_What to work on_
Every record below should be transcribed exactly. Omit the images.

_Web page revision data_
::::

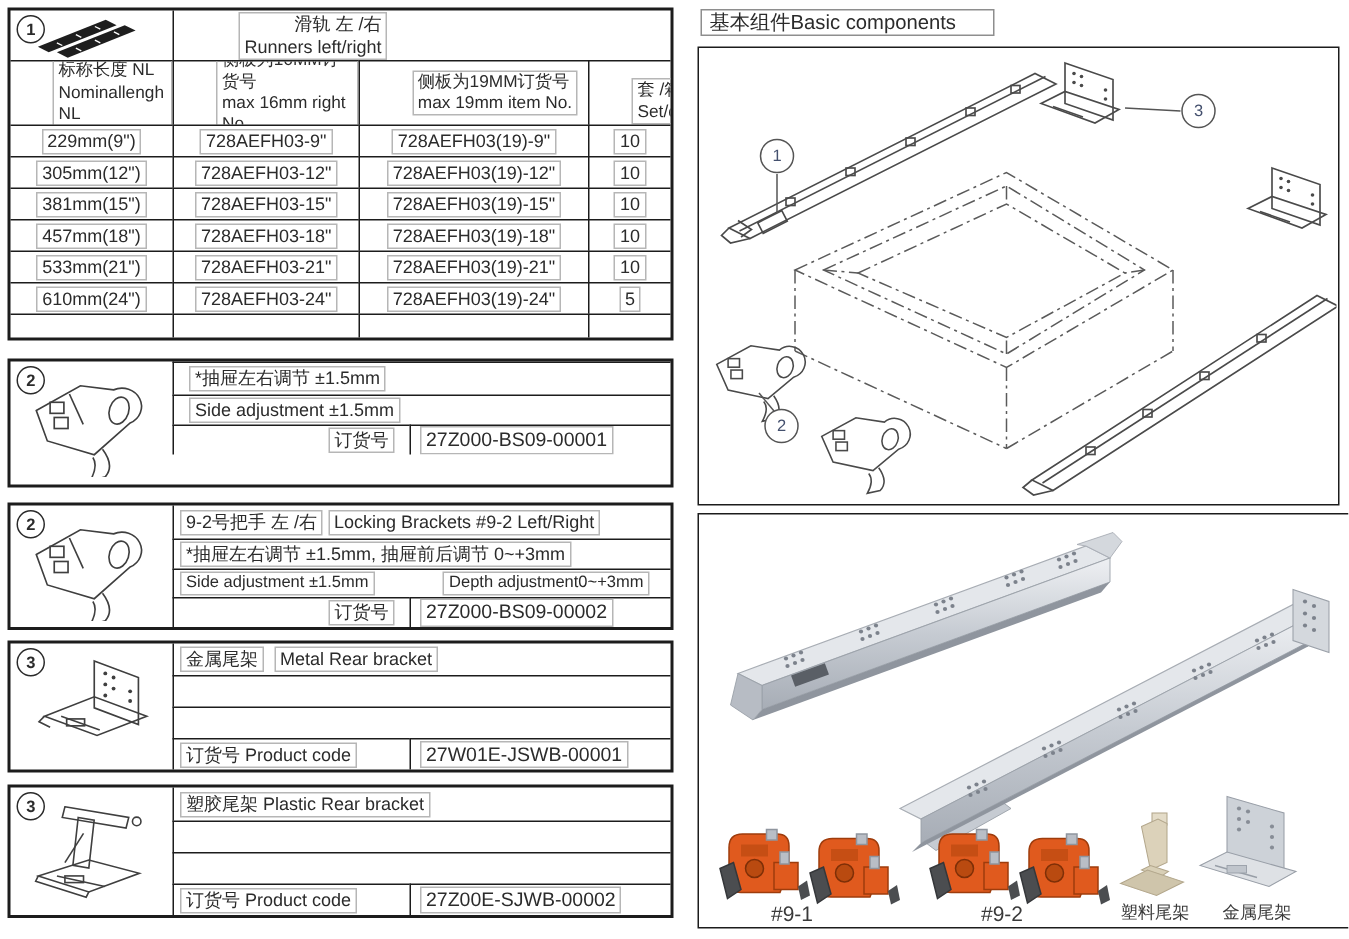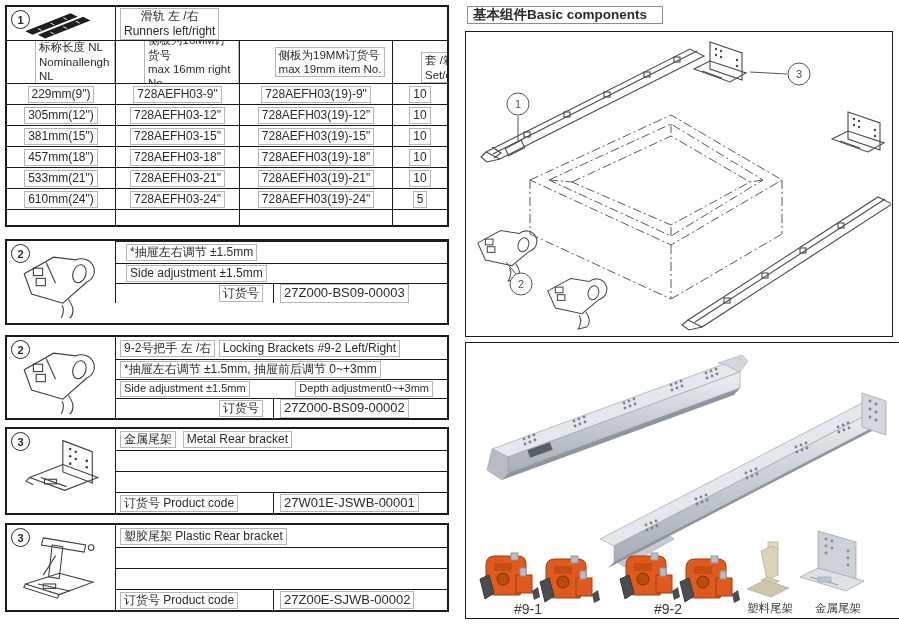"滑轨 左 /右" span.tb { margin-left: none -> 39px; text-align: center -> right }
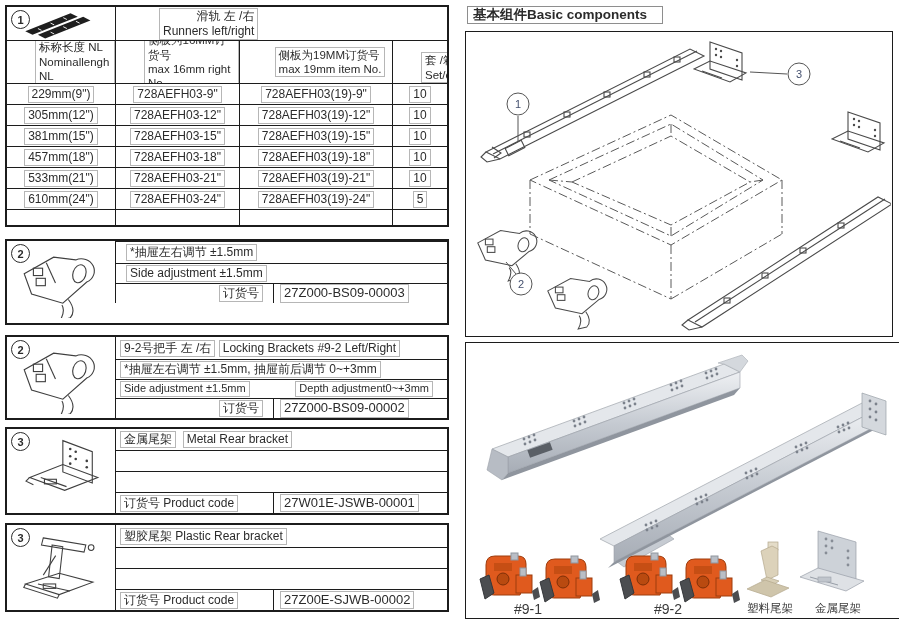"基本组件Basic components" .bc-header { font-weight: bold -> none }
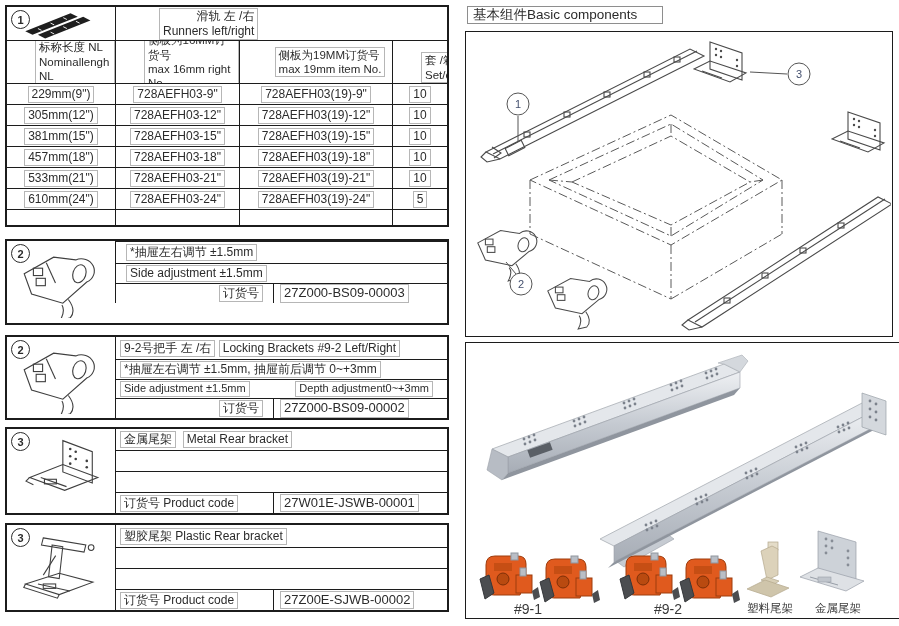"27Z000-BS09-00003" span.tb { text: 27Z000-BS09-00003 -> 27Z000-BS09-00001 }
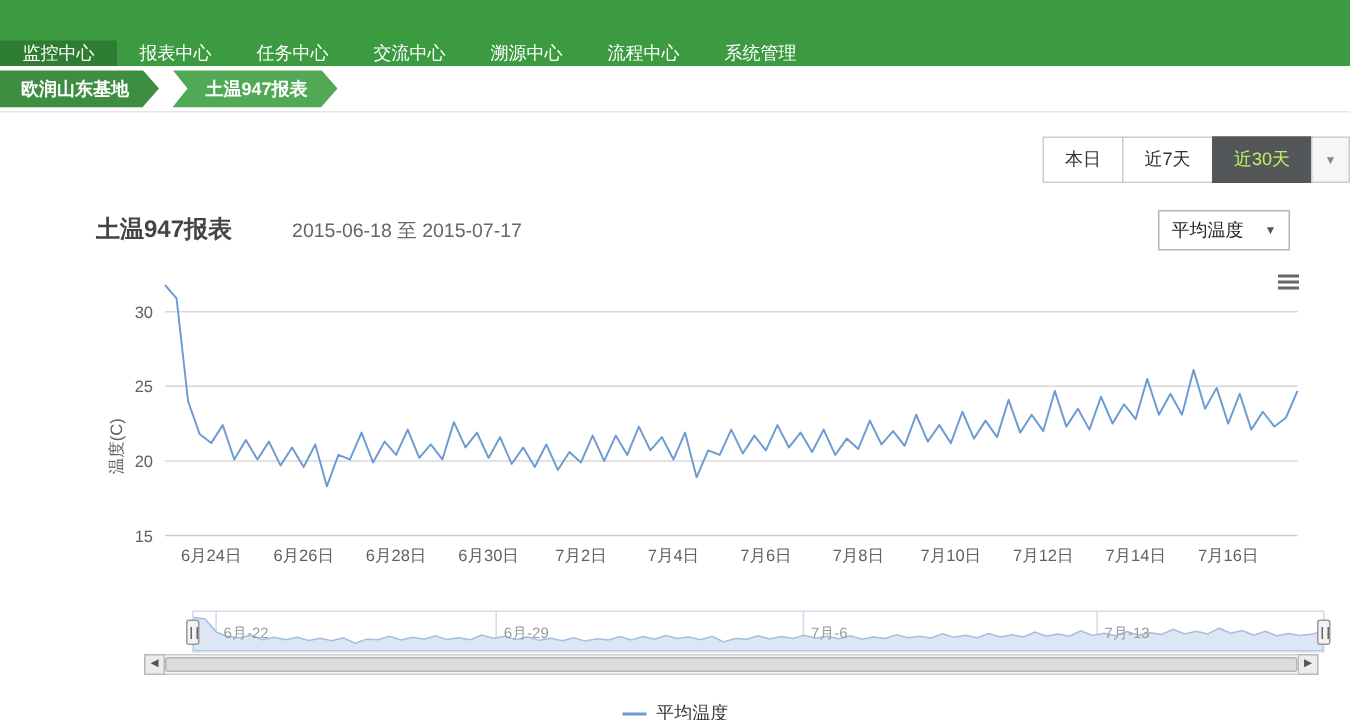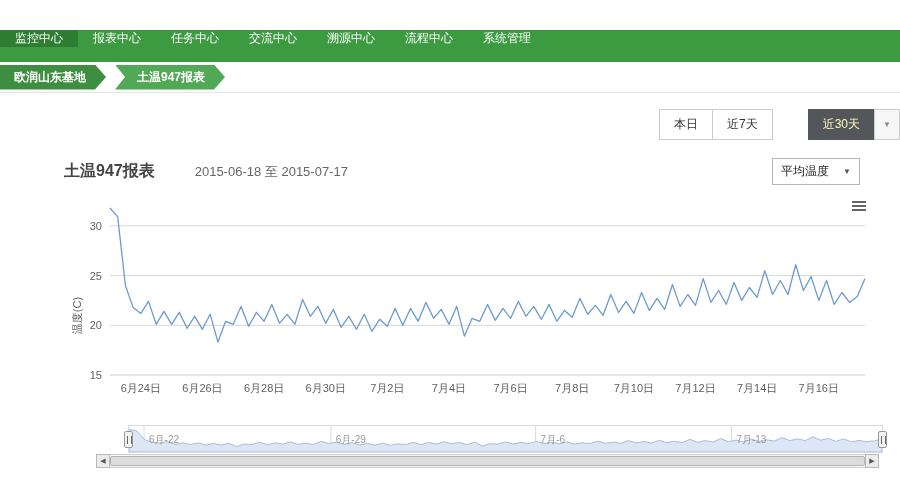"监控中心" .topnav { align-items: flex-start -> flex-end; height: 32px -> 44px; margin-top: 30px -> none }
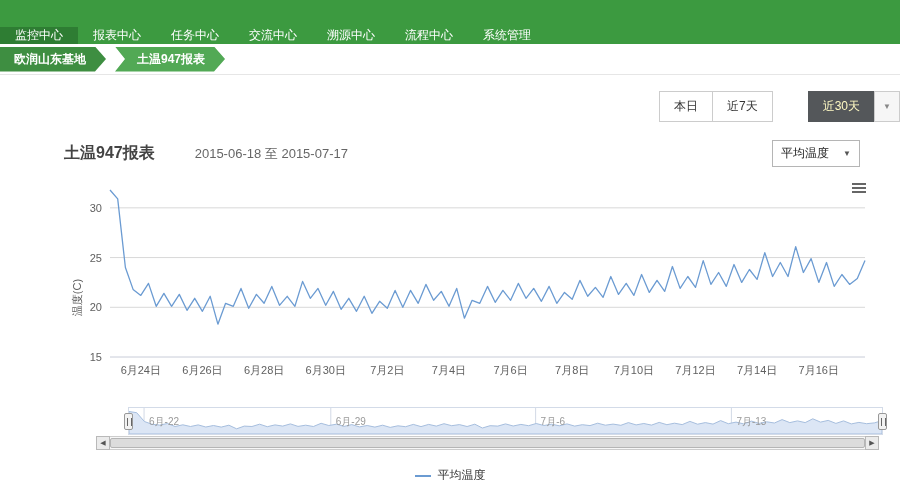"近30天" .tab-btn.active { color: #fef9c3 -> #bef264; margin-left: 36px -> none }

::::

_Problem solution_
"滑轨 左 /右" span.tb { margin-left: none -> 39px; text-align: center -> right }
"基本组件Basic components" .bc-header { font-weight: bold -> none }
"27Z000-BS09-00003" span.tb { text: 27Z000-BS09-00003 -> 27Z000-BS09-00001 }
"监控中心" .topnav { align-items: flex-start -> flex-end; height: 32px -> 44px; margin-top: 30px -> none }
"近30天" .tab-btn.active { color: #fef9c3 -> #bef264; margin-left: 36px -> none }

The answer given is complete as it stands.